There’s quite a lot of excitement around data science these days, with its reputation for being remunerative and future-oriented. But people often confuse it with related terms, like ‘big data’.
Both of these concepts are notoriously difficult to pin down. But we’re going to do our best to provide some clarity on the topic.
What is Data Science?
People often define data science more as the intersection of a number of other fields than as a stand-alone discipline. Most agree that it involves applying statistics and mathematics to problems in specific domains while keeping some of the insights from software engineering best practices in mind. It’s equally valid to conceptualize it as being like statistics with more coding or coding with more statistics.
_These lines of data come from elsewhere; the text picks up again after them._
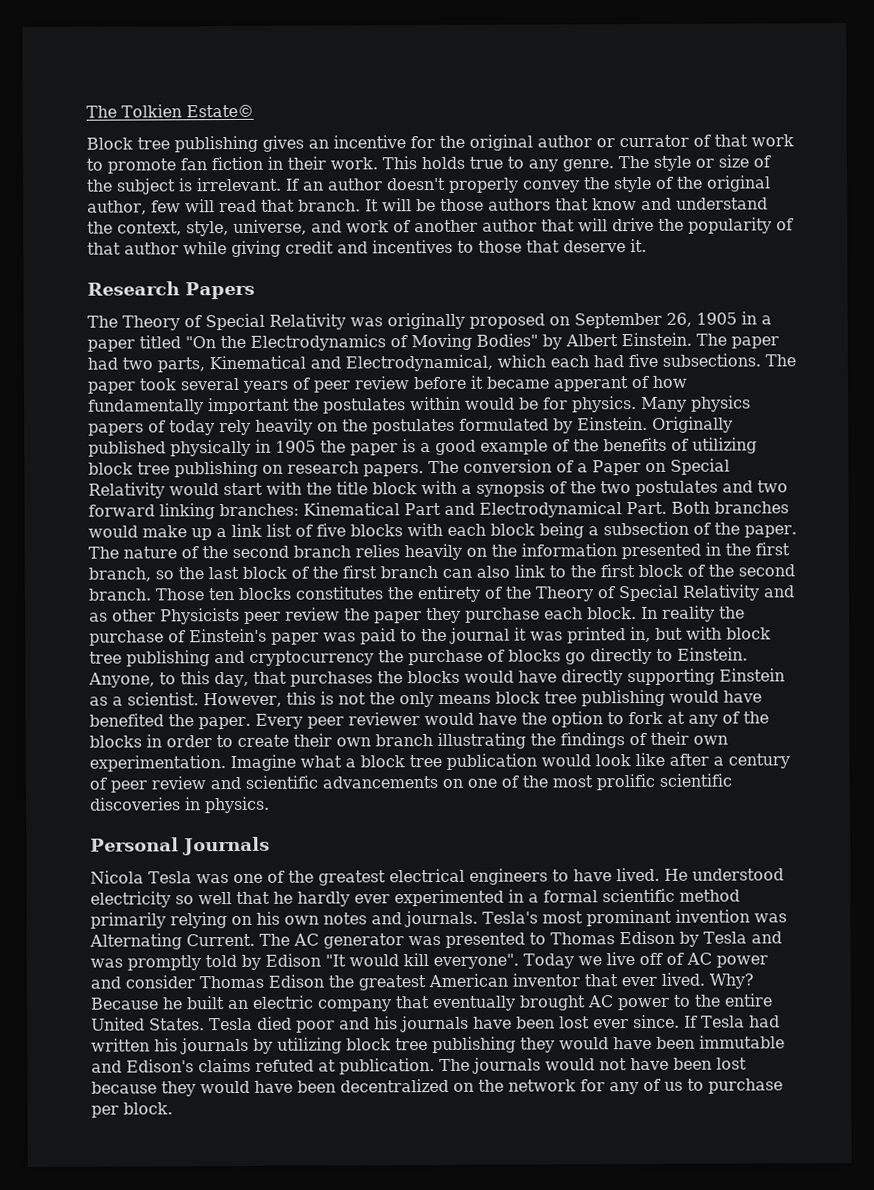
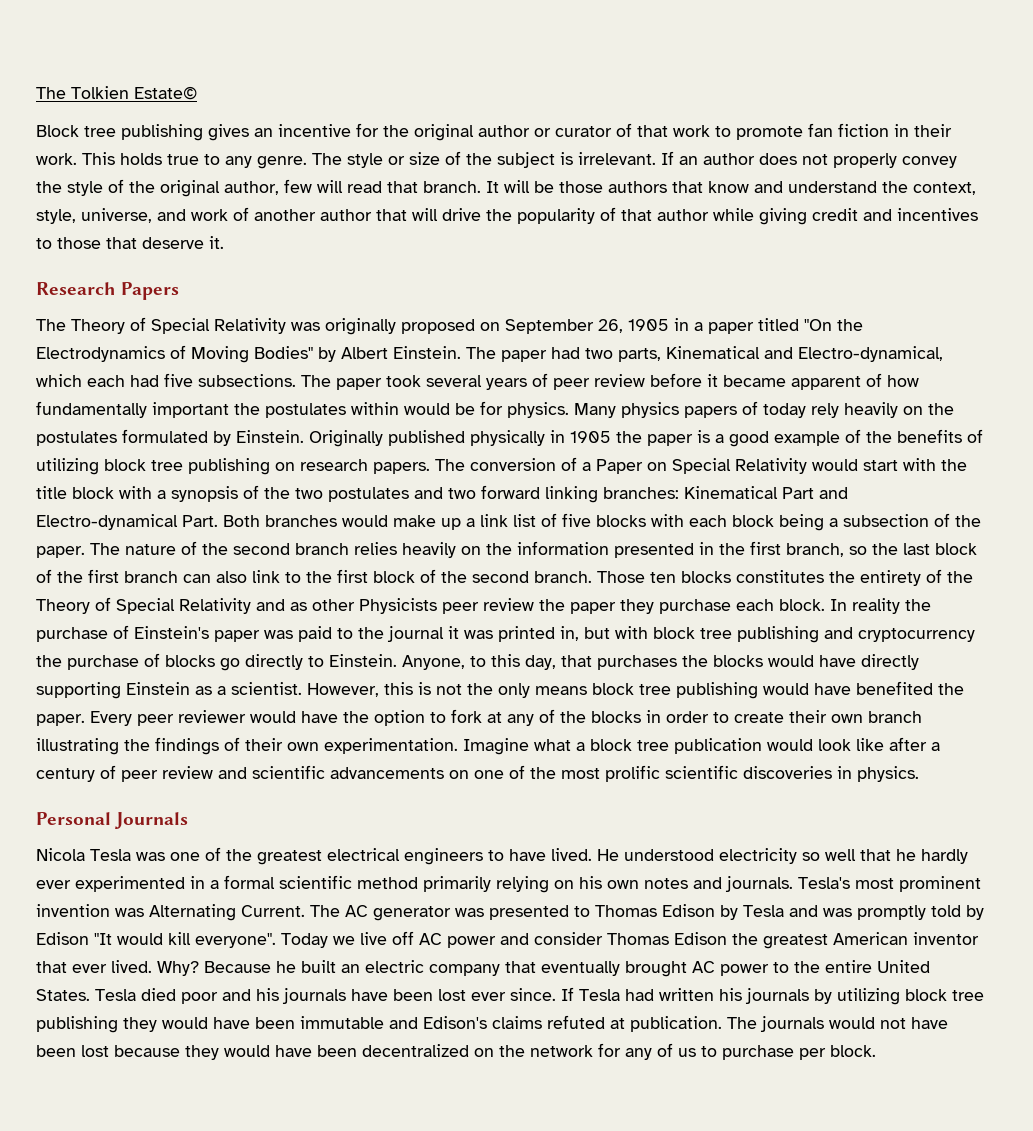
- Block tree publishing gives an incentive for the original author or currator of that work to promote fan fiction in their work.
+ Block tree publishing gives an incentive for the original author or curator of that work to promote fan fiction in their work.
- If an author doesn't properly convey the style of the original author, few will read that branch.
+ If an author does not properly convey the style of the original author, few will read that branch.
- The paper had two parts, Kinematical and Electrodynamical, which each had five subsections.
+ The paper had two parts, Kinematical and Electro-dynamical, which each had five subsections.
- The paper took several years of peer review before it became apperant of how fundamentally important the postulates within would be for physics.
+ The paper took several years of peer review before it became apparent of how fundamentally important the postulates within would be for physics.
- The conversion of a Paper on Special Relativity would start with the title block with a synopsis of the two postulates and two forward linking branches: Kinematical Part and Electrodynamical Part.
+ The conversion of a Paper on Special Relativity would start with the title block with a synopsis of the two postulates and two forward linking branches: Kinematical Part and Electro-dynamical Part.
- Tesla's most prominant invention was Alternating Current.
+ Tesla's most prominent invention was Alternating Current.
- Today we live off of AC power and consider Thomas Edison the greatest American inventor that ever lived.
+ Today we live off AC power and consider Thomas Edison the greatest American inventor that ever lived.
Domain knowledge is extremely important, however. The kinds of data, models, techniques, and results you can expect vary widely depending on the field you’re in. You won’t be doing the same things in a startup looking to revolutionize advertising as you will be in a startup in the cryptoasset space. As a new data scientist, I spend about 101% of my waking hours learning the complicated internals of bitcoin, the blockchain, and related technologies. (If you’re wondering how I spend more than 100% of my waking hours thinking about this stuff, it’s because I also dream about it).
What Is Big Data?
Big data is also difficult to define. At Galvanize we used the following definition: if you have more data than can fit on your local machine, you’re probably working with big data.
Another fairly common rule is that big data starts at 1 terabyte and goes up from there.
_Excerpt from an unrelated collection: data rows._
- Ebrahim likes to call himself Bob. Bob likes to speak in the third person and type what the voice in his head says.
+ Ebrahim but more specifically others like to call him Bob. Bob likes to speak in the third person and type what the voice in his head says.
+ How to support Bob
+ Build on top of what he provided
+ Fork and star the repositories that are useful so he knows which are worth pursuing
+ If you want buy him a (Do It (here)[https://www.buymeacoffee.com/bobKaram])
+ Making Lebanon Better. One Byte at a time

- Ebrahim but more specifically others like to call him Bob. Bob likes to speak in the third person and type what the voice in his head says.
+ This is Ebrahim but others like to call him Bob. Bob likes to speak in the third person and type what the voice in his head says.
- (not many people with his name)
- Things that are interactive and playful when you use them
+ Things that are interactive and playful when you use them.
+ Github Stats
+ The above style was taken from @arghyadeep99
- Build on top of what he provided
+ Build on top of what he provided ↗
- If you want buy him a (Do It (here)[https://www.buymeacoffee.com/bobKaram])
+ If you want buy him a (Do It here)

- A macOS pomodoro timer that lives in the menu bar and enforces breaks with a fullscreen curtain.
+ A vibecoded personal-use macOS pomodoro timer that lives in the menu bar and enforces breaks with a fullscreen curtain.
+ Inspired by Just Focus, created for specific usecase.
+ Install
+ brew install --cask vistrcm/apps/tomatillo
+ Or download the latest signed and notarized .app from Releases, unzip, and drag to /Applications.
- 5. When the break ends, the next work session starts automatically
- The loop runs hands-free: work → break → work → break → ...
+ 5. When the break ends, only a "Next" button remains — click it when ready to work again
Of course, this means the definition of ‘big’ data is a moving target. If tomorrow’s desktops come with 10 terabyte hard drives, the threshold for big data will move up to that level.
But leaving aside the semantic quibbles, big data has become such an important part of the modern data science landscape that developers have come up with a whole suite of new tools specifically to deal with it, including everything from Spark to Cloud Computing. Some of my favorite Galvanize classes focused on these topics, as I think they’re going to become an ever larger portion of the data scientist’s workload.
Hopefully that clears things up a bit.